I have those moments, too. It's not that we're broke. We do okay financially most of the time. We've been having to cut back since my husband took a paycut a year and a half ago, but we're still better off than lots of people we know.

 

But we've made very different choices about how we spend our money. We rent a small, older house with no amenities. We don't go on big vacations these days. We buy inexpensive clothing and not a lot of it. We're driving cars we bought used and not maintaining them all that well. I don't own jewelry. We have some electronics, but not the latest, newest or coolest of anything.

 

Thanks to lots of fund-raising and a nice scholarship, my son is heading off on a tour to England with his choir in a couple of weeks. The trip is paid for, but we still need to cover the cost of some necessaries for him. Right this very moment, I'm sitting here trying to figure out where I can squeeze enough out of the budget (including rent that is due Wednesday) to buy him a pair of shoes from Payless. All he has at the moment that fits is his dress shoes, which wouldn't survive and be fit to wear for performances if he walks around in them all day for two weeks. (Please don't misunderstand: I can buy him shoes. I just didn't notice until yesterday that he needs them right now, rather than in three more weeks when we get the paycheck that isn't required for rent or basic bills.)

 

But our kids get dance and voice lessons. We have season tickets to at least one local theatre every year. I drive both of them ridiculous distances for auditions, rehearsals and performances. We're paying off the student loans we took to send our daughter to the early entrance college program. And we buy lots of books.

 

And most of the time, I'm really, genuinely okay with our choices.

 

But every now and then . . .

 

My kids do activities that seem to draw well-off families.

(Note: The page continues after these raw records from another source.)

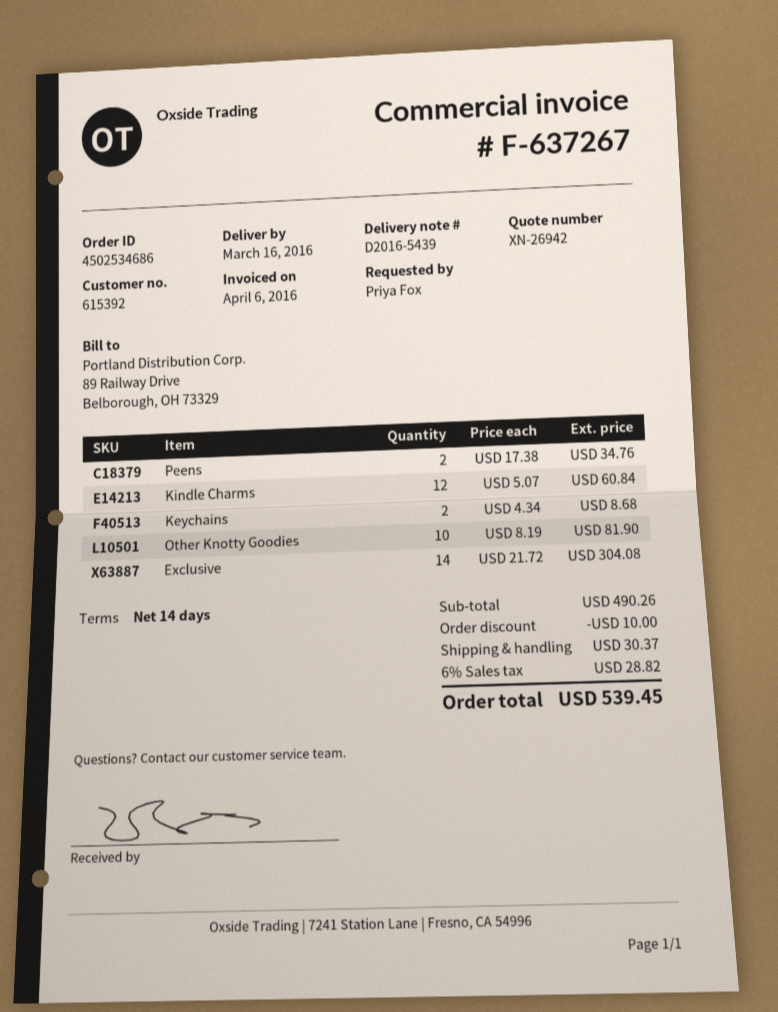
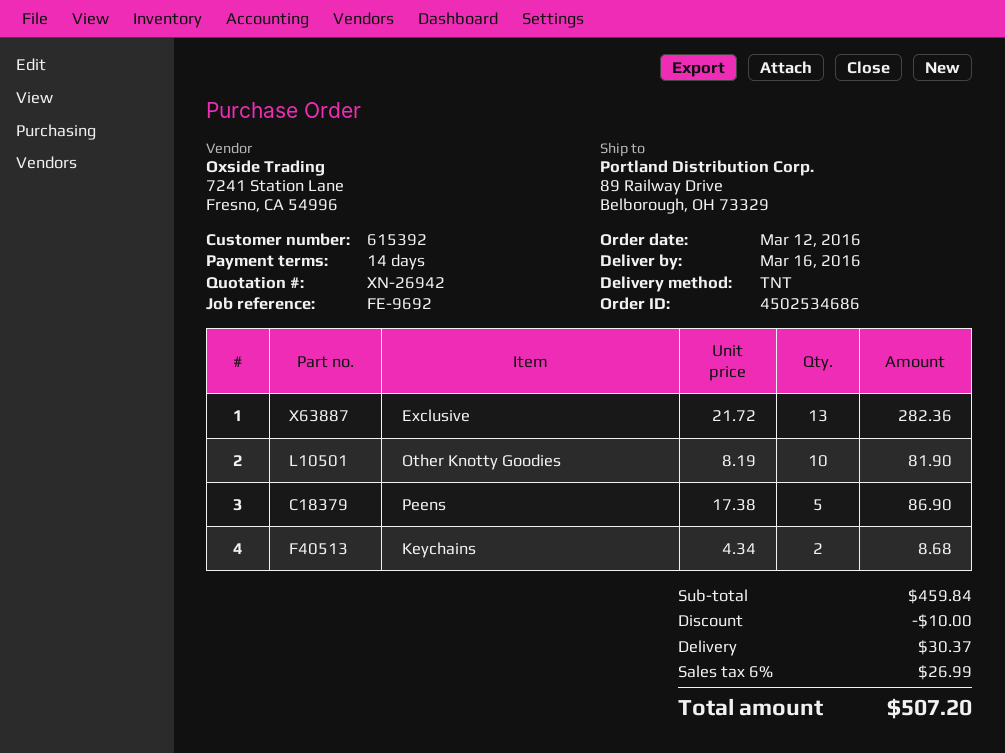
Peens: 2 x 17.38 = 34.76 -> 5 x 17.38 = 86.90
Kindle Charms: 12 x 5.07 = 60.84 -> none
Exclusive: 14 x 21.72 = 304.08 -> 13 x 21.72 = 282.36
subtotal: 490.26 -> 459.84
tax: 6% = 28.82 -> 6% = 26.99
total: 539.45 -> 507.20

The moms with whom I interact while hanging around waiting for kids are almost always well dressed, well groomed, wearing nice (real) jewelry and talking about the gym. They pull up in sparkling new luxury vehicles. They mention nannies and housekeepers. Many of their children attend the best local private schools.

 

And usually it doesn't bug me. I'm well aware that my life is what it is because of our choices, and I'm good with that. But sometimes I just stand next to these women and feel frumpy and broke and miserable.

 

And occasionally, I just come home and cry.

 

It passes, eventually, and I'm okay again.

 

I hope you're okay again soon, too, and that it might help a little to know you're not alone.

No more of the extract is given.